Osaka kept going for it and Kasatkina kept letting her. Quickly, the matched turned into 71 minutes of ordinary. If fans were looking for fire-and ice tennis, they likely were disappointed. There was no Serena bombast, no Azarenka spunk, not even any Sharapova screeching. Just a lot of forehands and backhands. This one will not make the WTA’s top 10 highlight films.

To her credit, Kasatkina did not pretend she had played well.

“Basically,” she said, “she was much better than me today, so she deserved to win.

“I think we were both nervous at the beginning because this was (our) biggest finals so far. But during the match, she was able to manage her nerves and stuff and I was still a little bit tight.

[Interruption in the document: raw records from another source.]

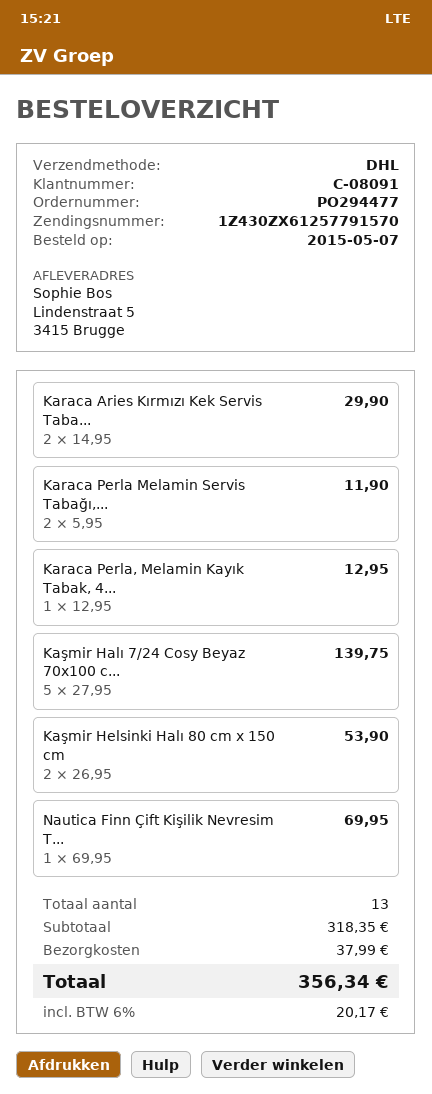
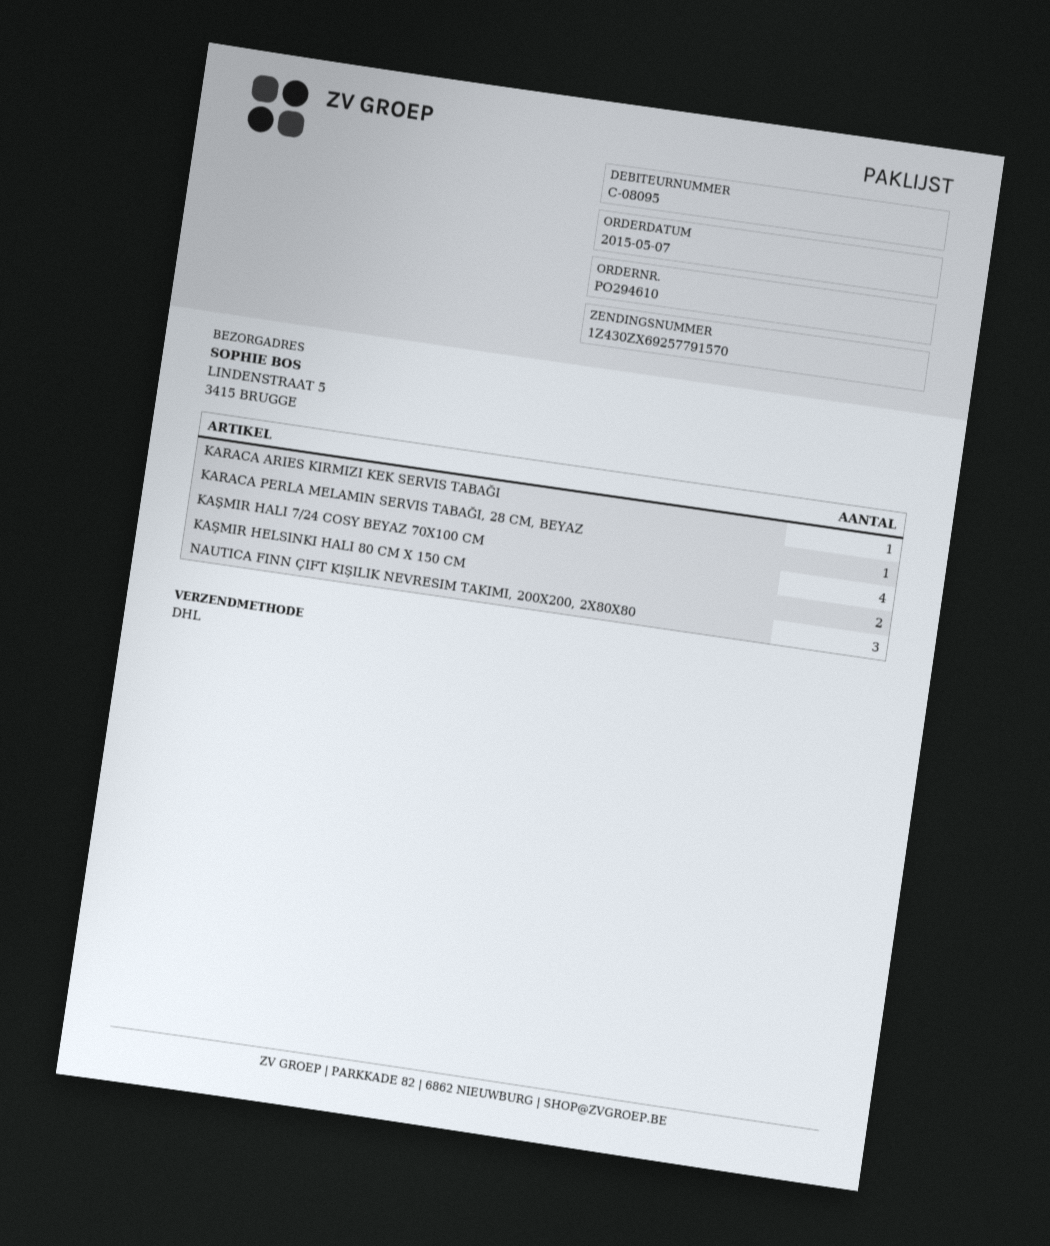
order number: PO294477 -> PO294610
customer number: C-08091 -> C-08095
tracking number: 1Z430ZX61257791570 -> 1Z430ZX69257791570
Karaca Aries Kırmızı Kek Servis Taba...: 2 -> 1
Karaca Perla Melamin Servis Tabağı,...: 2 -> 1
Karaca Perla, Melamin Kayık Tabak, 4...: 1 -> none
Kaşmir Halı 7/24 Cosy Beyaz 70x100 c...: 5 -> 4
Nautica Finn Çift Kişilik Nevresim T...: 1 -> 3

It is what it is.”

Osaka looked less stressed but said looks can be deceiving.

“I think towards the end,” she said, “I didn’t know that I won match point. So then, I was sort of like Caveman SpongeBob.”

(There’s a quote you don’t get a lot at sports events).

“I don’t really know what is going on right now,” Osaka continued. “I really feel like I have another match I have to play tomorrow, and it really didn’t sink in that I won.”

She said that anybody who thought she looked calm was wrong.

“I was extremely stressed and extremely nervous,” she said. “But my plan was to, like, fake that I’m very calm. I’m glad it worked.”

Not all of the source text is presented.